I’m always very leery about “professors of religious studies”. It seems almost every one of them chose that field of study to deliberately tear down religion, specifically Christianity.
Hehe. You a Dr. John fan or did you hear that one somewhere else?
A pre WWI song I once heard Louis Armstrong sing. Who is Dr. John? I’ve heard of Dr. Phil but he’s probably as bad a singer as a doctor.
Dr John is a piano player and songwriter from New Orleans. Had a hit back in the 70s with “Right Place, Wrong Time”, but he has been writing, producing, and playing with just about everybody in blues and rock ‘n roll for 50 years or so.
I heard that line in a song he did, called “How Come My Dog Don’t Bark When You Come Around?”, but he covers a lot of old blues and jazz songs, so he probably got it from Louis.
Oh, I mean the line in that song was actually about a decapitated head singing “I ain’t got no body”, which I just realized is the Louis Armstrong song you were talking about. Duh.
Anyways, I thought maybe you heard the Dr John song where he made the same joke.

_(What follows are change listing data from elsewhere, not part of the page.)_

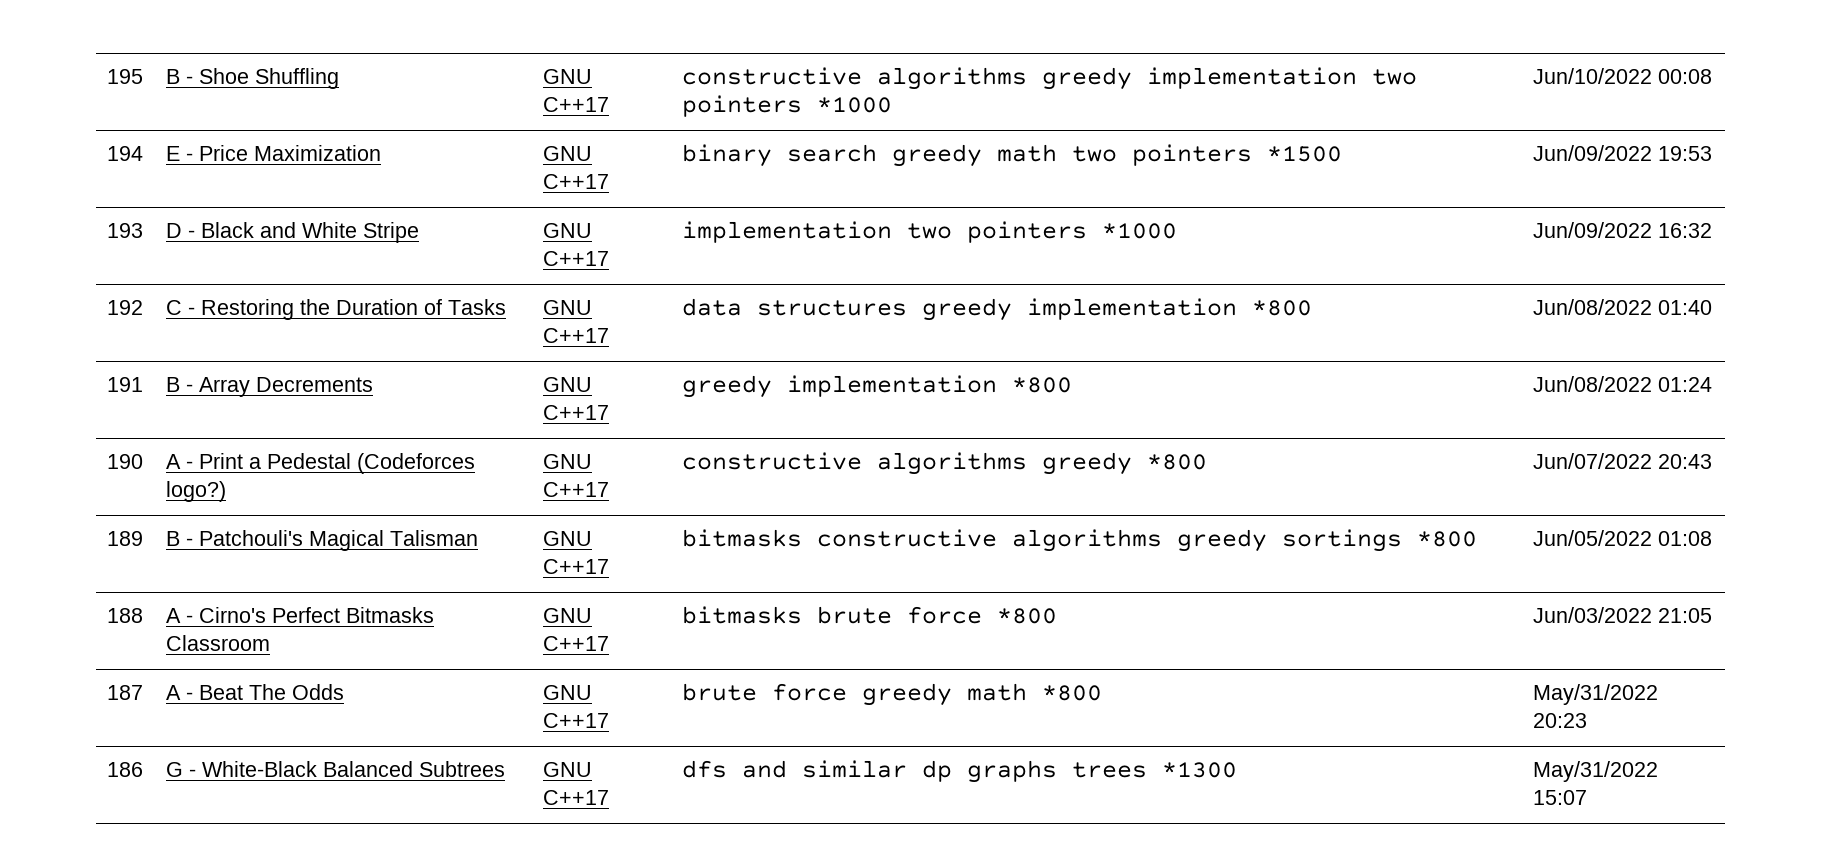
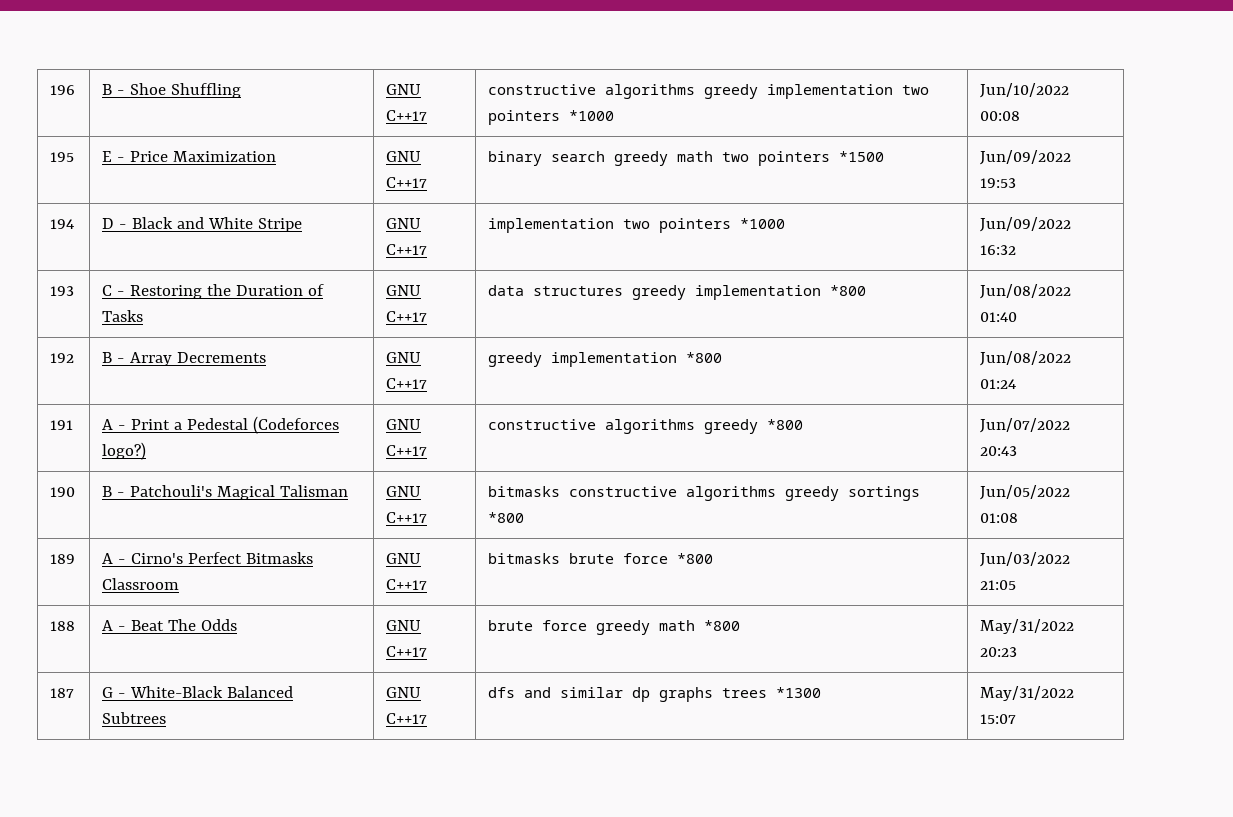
[107,69,144,84] 195 -> [50,85,76,95] 196
[107,146,144,161] 194 -> [50,152,75,162] 195
[107,223,144,238] 193 -> [50,219,75,229] 194
[107,300,144,315] 192 -> [50,286,75,296] 193
[107,377,144,392] 191 -> [50,353,75,363] 192
[107,454,144,469] 190 -> [50,420,74,430] 191
[107,531,144,546] 189 -> [50,487,76,497] 190
[107,608,144,623] 188 -> [50,554,76,564] 189
[107,685,144,700] 187 -> [50,621,76,631] 188
[107,762,144,777] 186 -> [50,688,75,698] 187

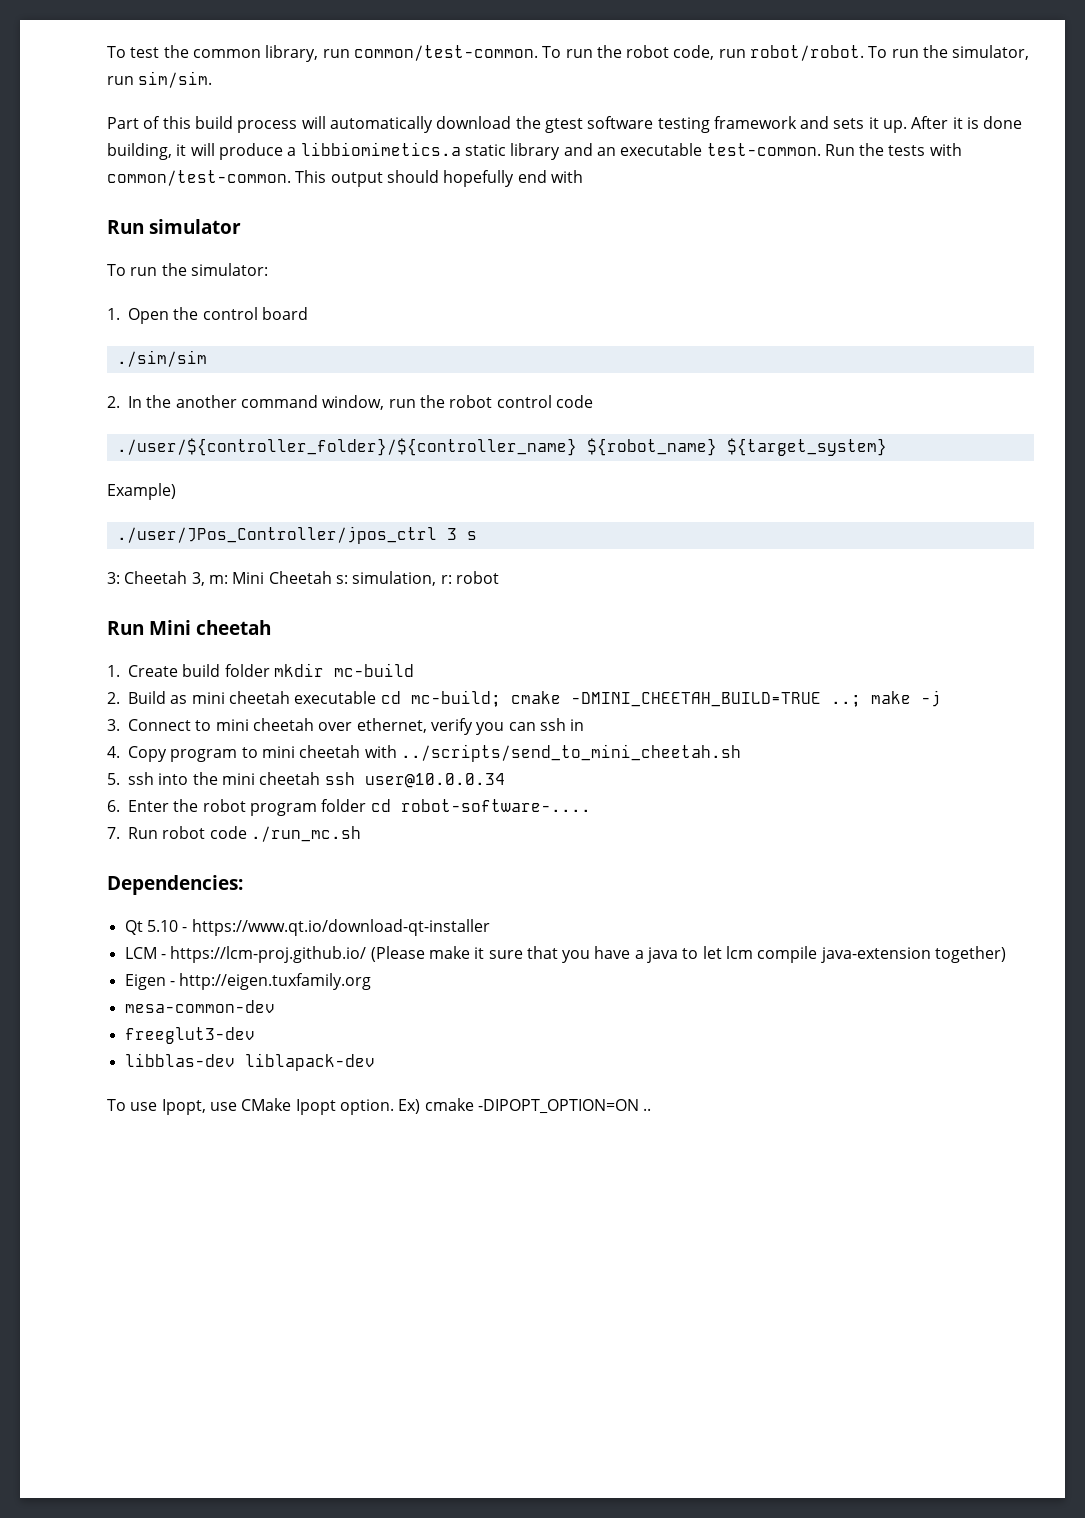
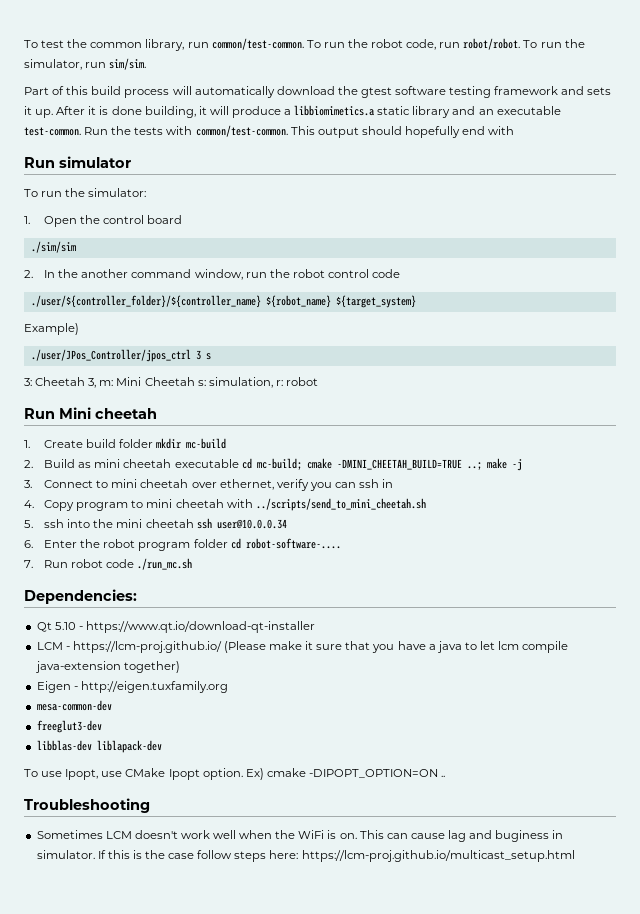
(652, 1109) none -> [24,798,150,813] [36,830,564,842] [36,850,575,862] // Troubleshooting // Sometimes LCM doesn't work well when the WiFi is on. This can cause lag and buginess in simulator. If this is the case follow steps here: https://lcm-proj.github.io/multicast_setup.html

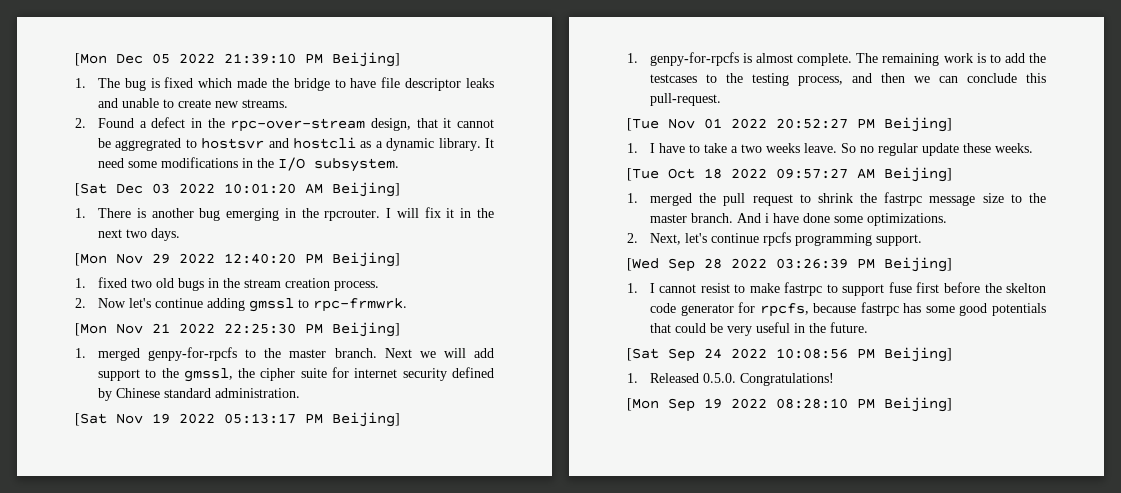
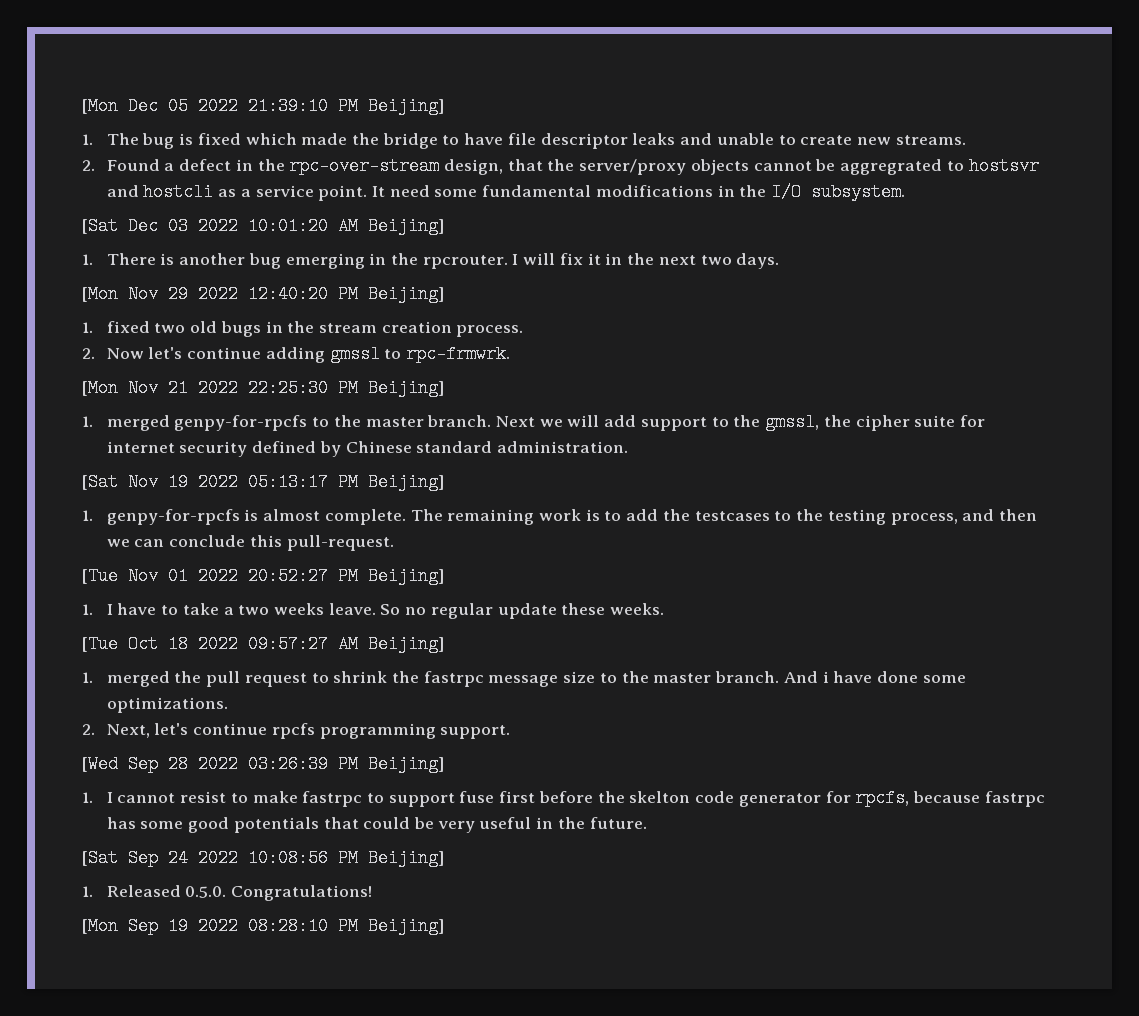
[443,118,452,128] it -> [547,159,749,175] the server/proxy objects
[386,138,481,151] dynamic library. -> [255,185,368,201] service point.
(157, 164) none -> [482,185,592,197] fundamental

They don't make me uncomfortable. Ehrman is the one who should be feeling discomfort because, though he knows factually that Jesus really existed WHEN he was said to be here, he must simply deal with the other fact that Jesus did and said many things that proved his divinity. Ehrman also must decide whether Jesus was who he claimed to be. If he wasn't, then he was not just merely a "persuasive preacher" but a madman who was directly responsible for the martyrdom of hundreds of thousands of followers who believed him and who chose death before renouncing their faith.
Ehrman must also address the resurrection - the central confirmation of deity in the life of Jesus that, if it had not occurred, there is no other logical explanation for it to continue to remain the universally held belief nearly two thousand years later. Something happened that first Sunday morning after Passover that defies any scientific explanation. Dozens of theories have been imagined by scoffers, but NONE have withstood unbiased scrutiny.
It boils down to what do you do with Jesus? You can be like Pilate, who washed his hands in a vain symbol of disinterest or be like the Apostles, who, after seeing the empty tomb and the risen Jesus along with the others, went on to found the Christian faith willing to stare down lions, torturers, kings and princes, slander, poverty and even death rather than deny what they KNEW was the truth - that Jesus Christ IS who He claimed to be - Almighty God in the flesh. Either you ignore the truth and pretend it isn't or you fall at the feet of Jesus and proclaim, "My Lord and my God!". There IS no middle ground. It's too bad that so many smart people forget that without FAITH it is impossible to please God. Believing is seeing. Hopefully Ehrman comes to his senses.